[Start of section]

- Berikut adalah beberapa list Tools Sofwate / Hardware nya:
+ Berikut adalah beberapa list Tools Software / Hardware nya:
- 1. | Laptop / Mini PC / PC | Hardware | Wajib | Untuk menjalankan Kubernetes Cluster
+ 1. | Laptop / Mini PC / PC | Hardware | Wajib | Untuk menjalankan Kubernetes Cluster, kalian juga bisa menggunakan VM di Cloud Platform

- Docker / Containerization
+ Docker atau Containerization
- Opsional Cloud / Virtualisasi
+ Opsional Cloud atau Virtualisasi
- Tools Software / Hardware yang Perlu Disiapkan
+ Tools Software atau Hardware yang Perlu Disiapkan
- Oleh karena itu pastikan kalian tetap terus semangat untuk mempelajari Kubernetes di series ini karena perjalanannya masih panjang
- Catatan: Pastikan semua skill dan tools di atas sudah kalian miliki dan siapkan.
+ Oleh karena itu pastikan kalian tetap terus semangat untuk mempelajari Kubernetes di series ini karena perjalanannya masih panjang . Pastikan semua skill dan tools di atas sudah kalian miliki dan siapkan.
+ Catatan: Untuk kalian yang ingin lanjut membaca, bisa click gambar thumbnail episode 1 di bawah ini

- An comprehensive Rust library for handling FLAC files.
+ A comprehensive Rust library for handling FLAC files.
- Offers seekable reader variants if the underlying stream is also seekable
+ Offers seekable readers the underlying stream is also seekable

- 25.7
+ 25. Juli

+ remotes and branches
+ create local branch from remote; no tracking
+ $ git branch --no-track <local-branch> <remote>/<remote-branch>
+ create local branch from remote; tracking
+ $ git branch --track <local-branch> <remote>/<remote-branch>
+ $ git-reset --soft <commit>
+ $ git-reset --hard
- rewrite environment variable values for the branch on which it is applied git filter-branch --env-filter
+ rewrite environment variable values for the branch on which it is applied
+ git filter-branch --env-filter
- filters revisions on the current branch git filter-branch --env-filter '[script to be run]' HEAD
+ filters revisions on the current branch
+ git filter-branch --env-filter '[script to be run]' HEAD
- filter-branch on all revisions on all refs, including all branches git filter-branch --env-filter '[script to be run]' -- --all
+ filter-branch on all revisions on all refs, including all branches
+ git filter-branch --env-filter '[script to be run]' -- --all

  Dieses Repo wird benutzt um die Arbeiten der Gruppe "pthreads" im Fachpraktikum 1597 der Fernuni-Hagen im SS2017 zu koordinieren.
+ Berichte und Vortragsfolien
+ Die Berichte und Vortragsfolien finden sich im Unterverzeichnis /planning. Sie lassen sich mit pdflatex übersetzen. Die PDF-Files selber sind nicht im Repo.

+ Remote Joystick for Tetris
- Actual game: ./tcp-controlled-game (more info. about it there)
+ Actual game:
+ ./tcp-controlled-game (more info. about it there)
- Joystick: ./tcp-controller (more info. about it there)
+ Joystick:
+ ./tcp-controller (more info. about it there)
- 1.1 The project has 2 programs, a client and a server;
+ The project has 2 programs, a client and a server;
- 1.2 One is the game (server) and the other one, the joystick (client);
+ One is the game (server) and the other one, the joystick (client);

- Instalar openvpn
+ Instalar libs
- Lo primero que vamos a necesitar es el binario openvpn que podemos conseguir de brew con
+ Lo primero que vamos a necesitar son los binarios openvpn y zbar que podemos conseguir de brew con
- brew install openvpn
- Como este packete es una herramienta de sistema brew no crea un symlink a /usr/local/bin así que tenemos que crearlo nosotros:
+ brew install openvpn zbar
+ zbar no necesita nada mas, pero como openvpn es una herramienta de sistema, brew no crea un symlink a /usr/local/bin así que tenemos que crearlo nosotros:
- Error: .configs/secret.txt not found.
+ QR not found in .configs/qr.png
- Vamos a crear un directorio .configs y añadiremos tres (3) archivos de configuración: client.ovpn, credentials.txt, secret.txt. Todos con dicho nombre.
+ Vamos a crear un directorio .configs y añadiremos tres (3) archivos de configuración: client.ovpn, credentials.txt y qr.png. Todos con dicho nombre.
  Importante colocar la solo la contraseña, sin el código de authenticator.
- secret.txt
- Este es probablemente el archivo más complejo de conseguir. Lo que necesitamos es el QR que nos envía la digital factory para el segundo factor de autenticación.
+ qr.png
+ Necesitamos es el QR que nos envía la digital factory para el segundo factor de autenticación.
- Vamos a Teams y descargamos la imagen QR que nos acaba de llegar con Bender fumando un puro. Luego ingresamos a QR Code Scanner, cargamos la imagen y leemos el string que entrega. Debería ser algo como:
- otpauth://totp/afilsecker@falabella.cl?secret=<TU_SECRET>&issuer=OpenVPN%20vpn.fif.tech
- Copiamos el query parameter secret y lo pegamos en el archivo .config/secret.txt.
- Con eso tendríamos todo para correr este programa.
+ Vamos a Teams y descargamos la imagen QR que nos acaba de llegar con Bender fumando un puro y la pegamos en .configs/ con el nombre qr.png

[End of section]

How to complete this task —
Look through the material above for "atau" and copy the lines that have it.

Answer to this problem —
+ Docker atau Containerization
+ Opsional Cloud atau Virtualisasi
+ Tools Software atau Hardware yang Perlu Disiapkan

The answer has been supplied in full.